Je savais la vérité toute autre mais je ne fis ni ne dis rien qui aurait pu infirmer ce qu’elle pensait. J’avais quelques scrupules à profiter de manière si éhontée de sa naïveté, mais j’avais trop besoin de son adoration sans bornes pour soigner mon ego malmené. Sa tendresse était pour moi la meilleure des armures pour oser aller affronter notre tourmenteur.
Ces dix jours passèrent comme un tourbillon. J’avais affûté mes talents d’armes de mêlée, de vivacité, de déplacement silencieux et d’endurance du mieux que je l’avais pu, compte tenu du délai imparti. J’aurais aimé avoir le temps de passer un cercle dans ma discipline, mais j’avais dû optimiser mes choix et privilégier l’efficacité.
Carelia et moi passâmes le dernier soir en tête à tête. Elle en avait gros sur le cœur de me voir partir. Je ne lui avais pas caché que mes chances de retour étaient minces. D’une part, cela renforçait le rôle de héros tragique que je jouais auprès d’elle. D’autre part, c’était vrai et j’avais le cœur aussi lourd qu’elle. Elle n’était peut-être pas la fille la plus intelligente que j’aie connue, et dans d’autres circonstances je ne m’y serais peut-être pas attardé outre mesure, mais elle était attachante à sa manière. Ce qui m’inquiétait un peu c’est que ses parents, loin de désapprouver cette relation, m’avaient aussi à la bonne. En cas de retour, il faudrait mettre certaines choses au clair et il y aura certainement des larmes. J’espérai qu’il y en aurait aussi en cas de non-retour…

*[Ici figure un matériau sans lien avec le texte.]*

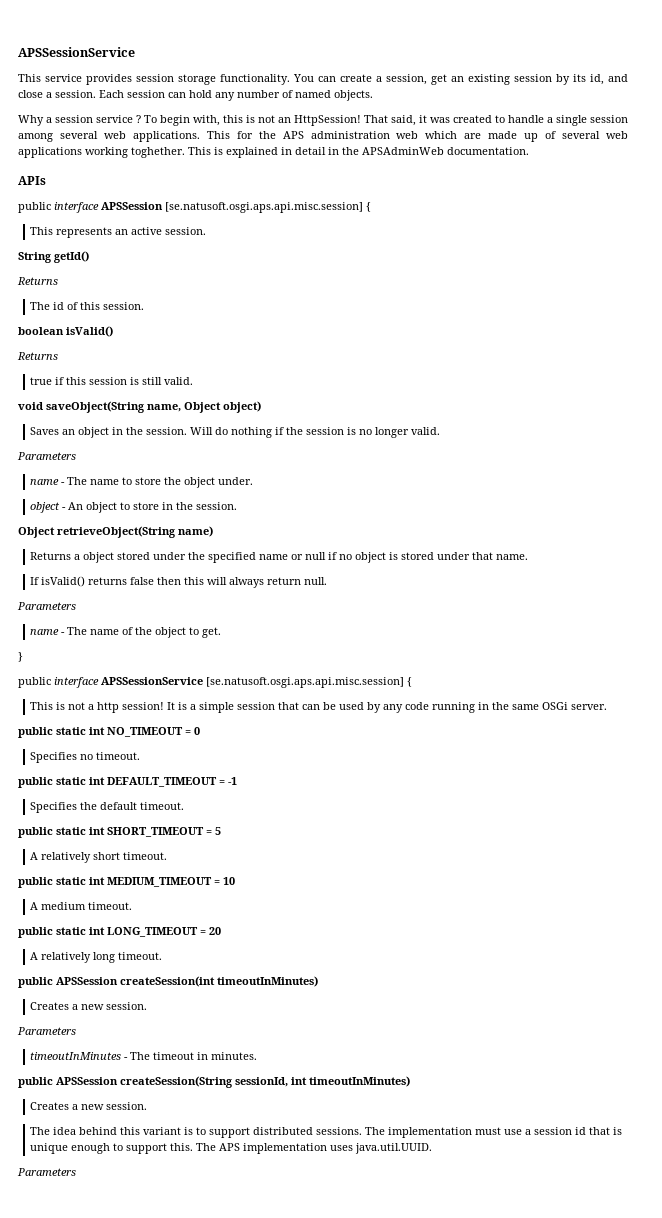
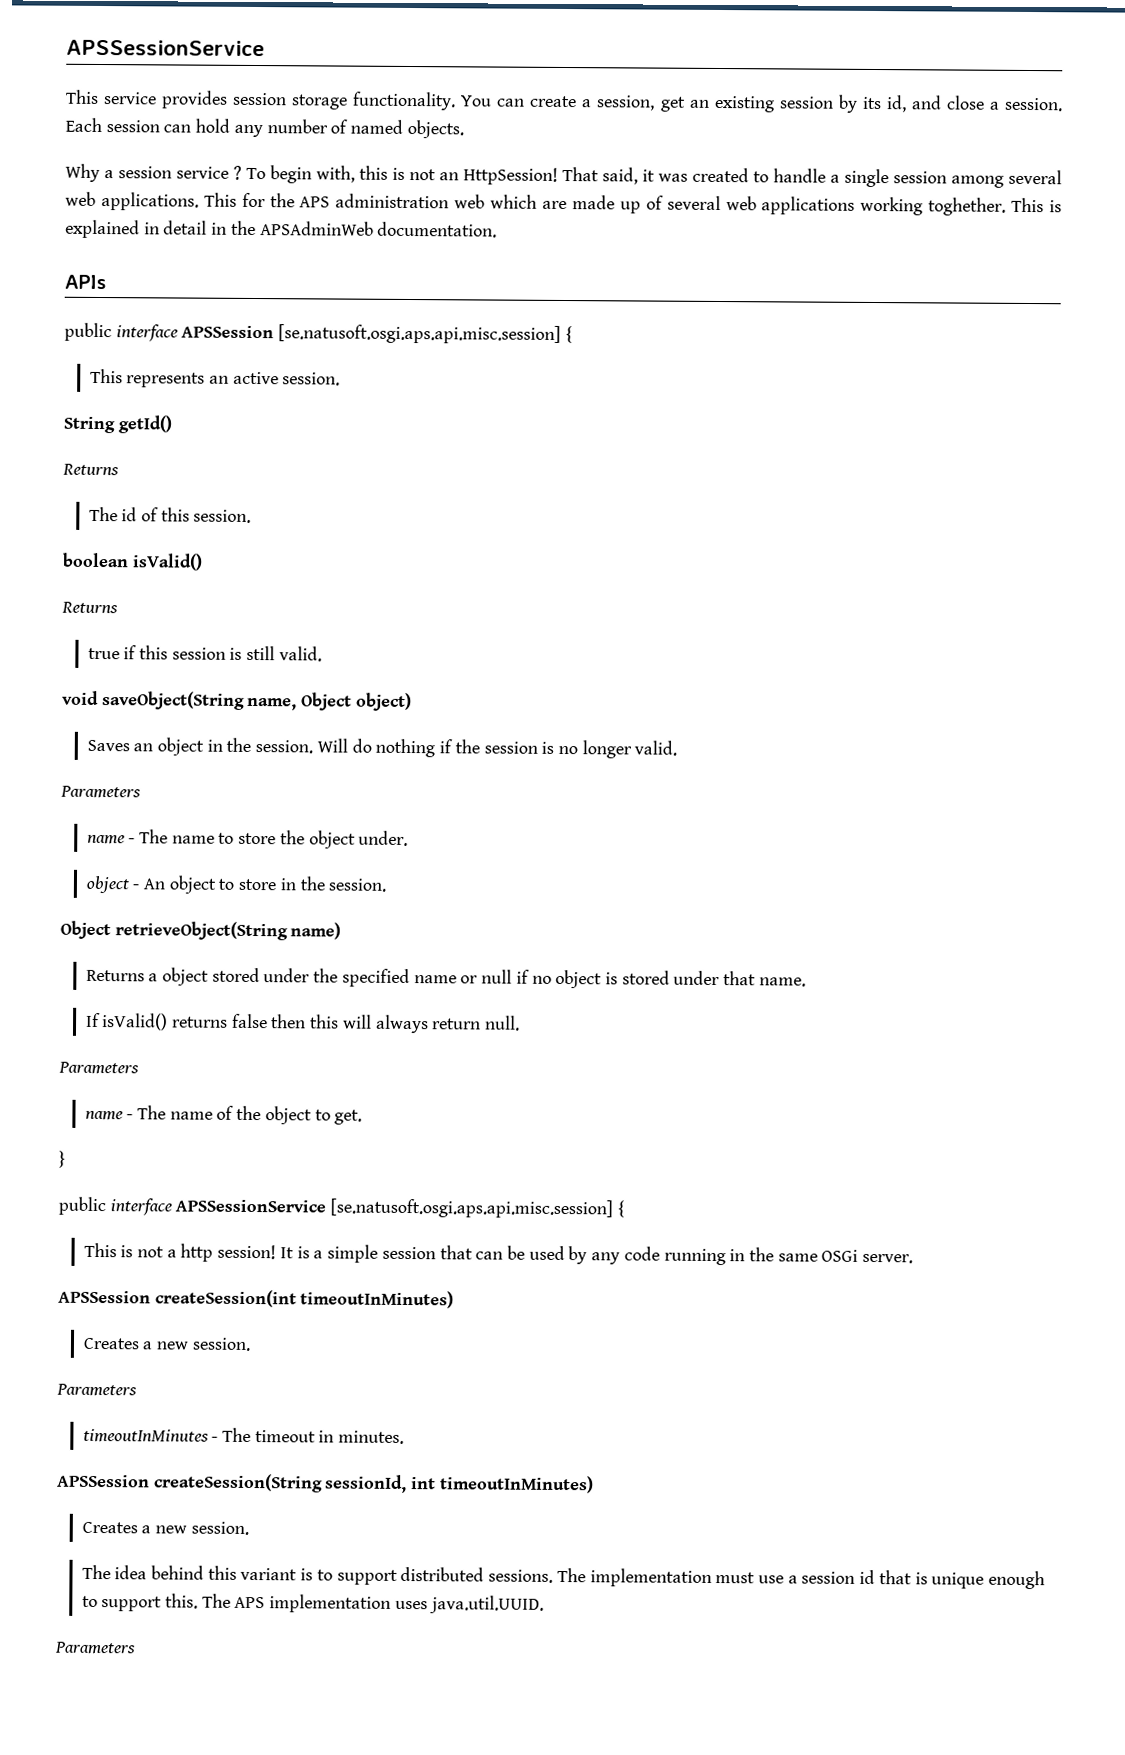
[18,727,200,738] [30,752,141,763] [18,777,237,788] [30,802,185,813] [18,827,221,838] [30,852,168,863] [18,877,235,888] [30,902,133,910] [18,927,221,938] [30,952,163,963] [18,977,53,988] public static int NO_TIMEOUT = 0 // Specifies no timeout. // public static int DEFAULT_TIMEOUT = -1 // Specifies the default timeout. // public static int SHORT_TIMEOUT = 5 // A relatively short timeout. // public static int MEDIUM_TIMEOUT = 10 // A medium timeout. // public static int LONG_TIMEOUT = 20 // A relatively long timeout. // public -> (914, 1258) none
[18,1077,53,1088] public -> (405, 1437) none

La veille du départ, Luriel était venue m’apprendre qu’elle nous accompagnerait sur un bout du chemin car elle avait un repérage à faire dans le coin de Daoss. Ben voyons… quelle coïncidence ! La ficelle était grosse mais j’accueillis sa déclaration avec une joie mal dissimulée qui lui arracha un demi-sourire. Demi-victoire pour moi.
Nous avions aussi appris que Jorr, le vieil éclaireur qui habitait dans les bois au sud du Bac de Drelyn, serait de la partie. Il nous accompagnerait jusqu’à un certain point et s’occuperait des chevaux en attendant notre retour.

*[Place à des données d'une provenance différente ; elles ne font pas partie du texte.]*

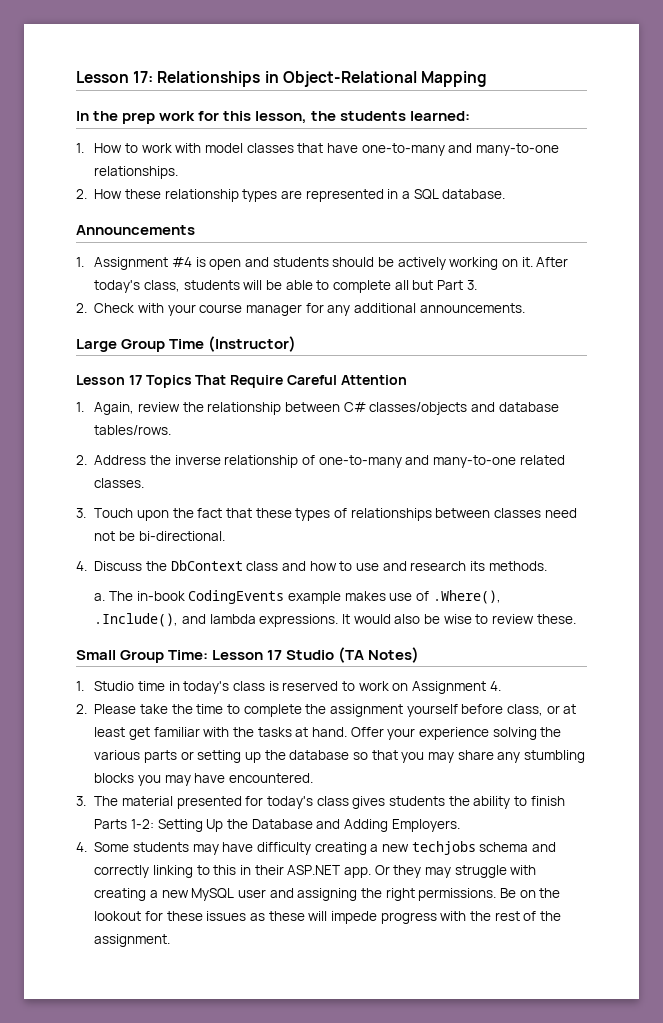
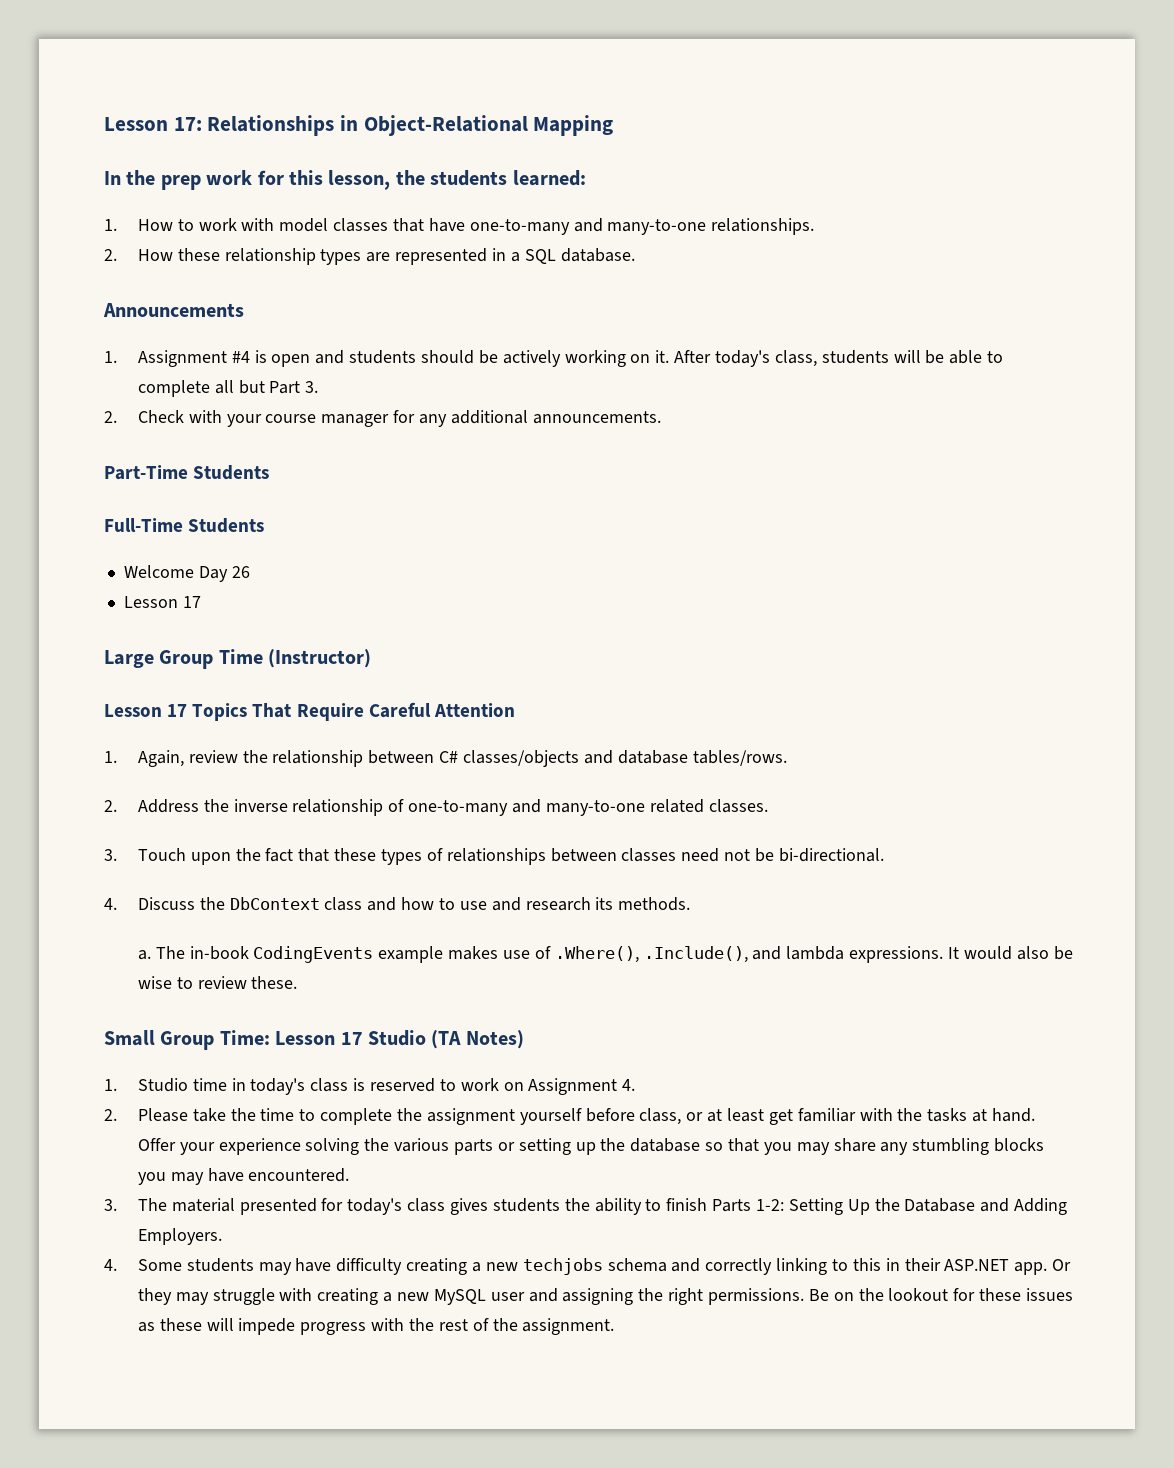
(525, 308) none -> [104,465,270,480] [104,518,265,533] [123,565,250,582] [123,596,201,608] // Part-Time Students // Full-Time Students // Welcome Day 26 // Lesson 17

Le jour dit, à l’aube, nous étions fin prêt. Jorr et Luriel nous attendaient. Alors que je m’apprêtais à monter en selle, Carelia jaillit de la porte de l’auberge et me sauta au cou avec moult pleurs et embrassades, me faisant lui promettre d’être prudent, etc., le tout sous le regard amusé des autres. Et sous le regard nettement moins amusé de Luriel Lame-Trèfle. Je parvins à me défaire de l’étreinte de ma blonde amie et à sauter en selle. Ses pleurs m’accompagnèrent un certain temps, ainsi que quelques remords à son encontre.